— EXERCISE PROMPT —
For each line below that contains the word "vague", make a copy.

— Itemized modification records —
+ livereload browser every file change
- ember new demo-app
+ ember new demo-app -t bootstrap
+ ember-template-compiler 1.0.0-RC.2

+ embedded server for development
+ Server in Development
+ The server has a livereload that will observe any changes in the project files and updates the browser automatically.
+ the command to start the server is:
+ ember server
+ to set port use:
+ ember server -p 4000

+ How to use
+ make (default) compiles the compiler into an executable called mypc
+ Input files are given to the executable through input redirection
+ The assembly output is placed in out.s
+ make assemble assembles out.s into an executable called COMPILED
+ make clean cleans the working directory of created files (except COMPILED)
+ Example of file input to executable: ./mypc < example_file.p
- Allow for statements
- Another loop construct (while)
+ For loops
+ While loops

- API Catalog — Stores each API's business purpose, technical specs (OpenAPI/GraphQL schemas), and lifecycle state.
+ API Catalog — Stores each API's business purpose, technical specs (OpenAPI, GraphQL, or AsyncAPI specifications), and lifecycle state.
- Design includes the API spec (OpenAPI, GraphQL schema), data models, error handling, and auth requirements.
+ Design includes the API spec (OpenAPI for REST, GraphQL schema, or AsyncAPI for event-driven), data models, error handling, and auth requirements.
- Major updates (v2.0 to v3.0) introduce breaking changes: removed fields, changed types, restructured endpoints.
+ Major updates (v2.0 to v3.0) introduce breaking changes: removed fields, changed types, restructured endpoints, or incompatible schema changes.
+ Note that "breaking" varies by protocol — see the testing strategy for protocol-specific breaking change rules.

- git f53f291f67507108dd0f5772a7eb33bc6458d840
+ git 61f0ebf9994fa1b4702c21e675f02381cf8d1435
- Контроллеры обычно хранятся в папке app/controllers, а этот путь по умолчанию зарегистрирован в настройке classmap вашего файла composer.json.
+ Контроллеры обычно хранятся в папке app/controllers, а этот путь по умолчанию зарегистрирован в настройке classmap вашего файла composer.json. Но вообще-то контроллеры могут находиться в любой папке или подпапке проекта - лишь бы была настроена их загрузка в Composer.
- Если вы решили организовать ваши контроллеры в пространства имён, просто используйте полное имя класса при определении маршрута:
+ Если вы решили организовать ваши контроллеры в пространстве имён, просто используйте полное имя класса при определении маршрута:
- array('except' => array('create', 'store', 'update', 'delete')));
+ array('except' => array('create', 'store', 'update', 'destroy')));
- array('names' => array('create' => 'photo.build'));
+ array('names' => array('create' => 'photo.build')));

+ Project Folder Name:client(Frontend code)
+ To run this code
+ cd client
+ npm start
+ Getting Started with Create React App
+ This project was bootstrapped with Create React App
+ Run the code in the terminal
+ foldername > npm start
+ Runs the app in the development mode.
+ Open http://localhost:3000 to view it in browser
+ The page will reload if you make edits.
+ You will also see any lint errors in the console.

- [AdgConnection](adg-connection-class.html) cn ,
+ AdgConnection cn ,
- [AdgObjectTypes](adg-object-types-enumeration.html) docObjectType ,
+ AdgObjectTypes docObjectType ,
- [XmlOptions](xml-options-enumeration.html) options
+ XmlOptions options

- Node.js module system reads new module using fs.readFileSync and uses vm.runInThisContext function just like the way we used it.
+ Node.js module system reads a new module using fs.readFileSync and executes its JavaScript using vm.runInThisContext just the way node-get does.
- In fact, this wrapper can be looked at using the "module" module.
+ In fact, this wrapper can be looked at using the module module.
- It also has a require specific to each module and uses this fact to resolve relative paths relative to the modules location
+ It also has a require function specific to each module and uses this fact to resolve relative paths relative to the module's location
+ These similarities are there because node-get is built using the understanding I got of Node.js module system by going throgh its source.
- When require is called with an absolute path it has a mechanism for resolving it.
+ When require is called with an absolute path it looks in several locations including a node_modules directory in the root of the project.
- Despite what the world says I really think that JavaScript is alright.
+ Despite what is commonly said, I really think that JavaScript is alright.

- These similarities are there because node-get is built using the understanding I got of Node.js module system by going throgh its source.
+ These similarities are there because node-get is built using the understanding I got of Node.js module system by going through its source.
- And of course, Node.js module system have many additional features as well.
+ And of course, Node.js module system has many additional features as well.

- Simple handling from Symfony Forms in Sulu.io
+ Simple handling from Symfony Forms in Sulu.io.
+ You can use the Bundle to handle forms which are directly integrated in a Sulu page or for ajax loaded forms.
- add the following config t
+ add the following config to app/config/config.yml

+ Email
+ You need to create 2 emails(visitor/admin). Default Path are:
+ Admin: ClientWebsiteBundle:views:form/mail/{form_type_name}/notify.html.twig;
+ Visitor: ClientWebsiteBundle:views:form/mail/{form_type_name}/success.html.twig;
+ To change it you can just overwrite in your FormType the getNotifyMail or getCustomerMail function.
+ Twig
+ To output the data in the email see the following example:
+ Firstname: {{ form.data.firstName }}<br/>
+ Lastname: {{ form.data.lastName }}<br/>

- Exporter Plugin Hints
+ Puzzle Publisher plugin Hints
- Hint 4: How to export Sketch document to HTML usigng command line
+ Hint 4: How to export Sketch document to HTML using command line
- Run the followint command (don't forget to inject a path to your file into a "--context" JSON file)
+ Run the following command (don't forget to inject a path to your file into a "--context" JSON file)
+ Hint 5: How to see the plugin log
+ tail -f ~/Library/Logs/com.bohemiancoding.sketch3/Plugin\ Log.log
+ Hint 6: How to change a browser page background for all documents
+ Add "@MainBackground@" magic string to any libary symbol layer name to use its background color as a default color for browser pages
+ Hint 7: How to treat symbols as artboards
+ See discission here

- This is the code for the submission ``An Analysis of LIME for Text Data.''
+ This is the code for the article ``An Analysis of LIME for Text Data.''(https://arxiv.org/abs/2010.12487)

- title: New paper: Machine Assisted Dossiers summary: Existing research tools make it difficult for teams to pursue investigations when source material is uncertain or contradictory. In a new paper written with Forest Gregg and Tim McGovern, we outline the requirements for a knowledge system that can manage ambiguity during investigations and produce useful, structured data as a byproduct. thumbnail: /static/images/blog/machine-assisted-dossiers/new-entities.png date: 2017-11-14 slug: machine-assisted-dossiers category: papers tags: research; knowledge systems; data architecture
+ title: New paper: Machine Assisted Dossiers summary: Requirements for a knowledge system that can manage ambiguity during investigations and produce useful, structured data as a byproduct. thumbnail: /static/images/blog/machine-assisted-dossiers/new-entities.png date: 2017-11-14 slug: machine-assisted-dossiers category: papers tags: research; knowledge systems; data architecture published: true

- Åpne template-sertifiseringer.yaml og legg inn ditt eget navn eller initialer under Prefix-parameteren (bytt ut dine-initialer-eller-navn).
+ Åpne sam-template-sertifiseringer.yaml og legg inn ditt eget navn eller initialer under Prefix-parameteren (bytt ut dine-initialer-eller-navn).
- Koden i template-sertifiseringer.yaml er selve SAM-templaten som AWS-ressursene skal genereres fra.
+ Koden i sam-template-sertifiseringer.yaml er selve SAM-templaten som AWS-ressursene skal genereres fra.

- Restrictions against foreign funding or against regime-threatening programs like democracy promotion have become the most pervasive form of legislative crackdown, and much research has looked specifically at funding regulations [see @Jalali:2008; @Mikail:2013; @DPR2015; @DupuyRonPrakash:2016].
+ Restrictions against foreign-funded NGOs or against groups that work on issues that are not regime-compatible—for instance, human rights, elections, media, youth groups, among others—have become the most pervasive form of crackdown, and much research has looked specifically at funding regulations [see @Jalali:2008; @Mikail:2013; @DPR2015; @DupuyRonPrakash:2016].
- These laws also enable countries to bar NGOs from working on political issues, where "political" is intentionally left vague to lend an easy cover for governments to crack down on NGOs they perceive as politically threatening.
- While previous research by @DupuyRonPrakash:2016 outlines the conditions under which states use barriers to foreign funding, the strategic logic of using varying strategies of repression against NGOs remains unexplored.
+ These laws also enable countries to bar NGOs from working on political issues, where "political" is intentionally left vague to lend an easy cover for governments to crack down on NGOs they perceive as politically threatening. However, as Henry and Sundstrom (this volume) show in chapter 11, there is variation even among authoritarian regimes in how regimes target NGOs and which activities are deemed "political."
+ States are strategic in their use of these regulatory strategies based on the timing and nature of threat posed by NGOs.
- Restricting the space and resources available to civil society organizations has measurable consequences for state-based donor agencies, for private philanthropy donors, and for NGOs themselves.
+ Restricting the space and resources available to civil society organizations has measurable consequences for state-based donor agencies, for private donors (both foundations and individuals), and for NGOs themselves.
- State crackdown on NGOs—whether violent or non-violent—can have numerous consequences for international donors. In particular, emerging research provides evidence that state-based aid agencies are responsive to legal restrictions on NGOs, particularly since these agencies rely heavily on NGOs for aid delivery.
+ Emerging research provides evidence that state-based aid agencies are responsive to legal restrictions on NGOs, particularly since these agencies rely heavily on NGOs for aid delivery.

— EXERCISE ANSWER —
- These laws also enable countries to bar NGOs from working on political issues, where "political" is intentionally left vague to lend an easy cover for governments to crack down on NGOs they perceive as politically threatening.
+ These laws also enable countries to bar NGOs from working on political issues, where "political" is intentionally left vague to lend an easy cover for governments to crack down on NGOs they perceive as politically threatening. However, as Henry and Sundstrom (this volume) show in chapter 11, there is variation even among authoritarian regimes in how regimes target NGOs and which activities are deemed "political."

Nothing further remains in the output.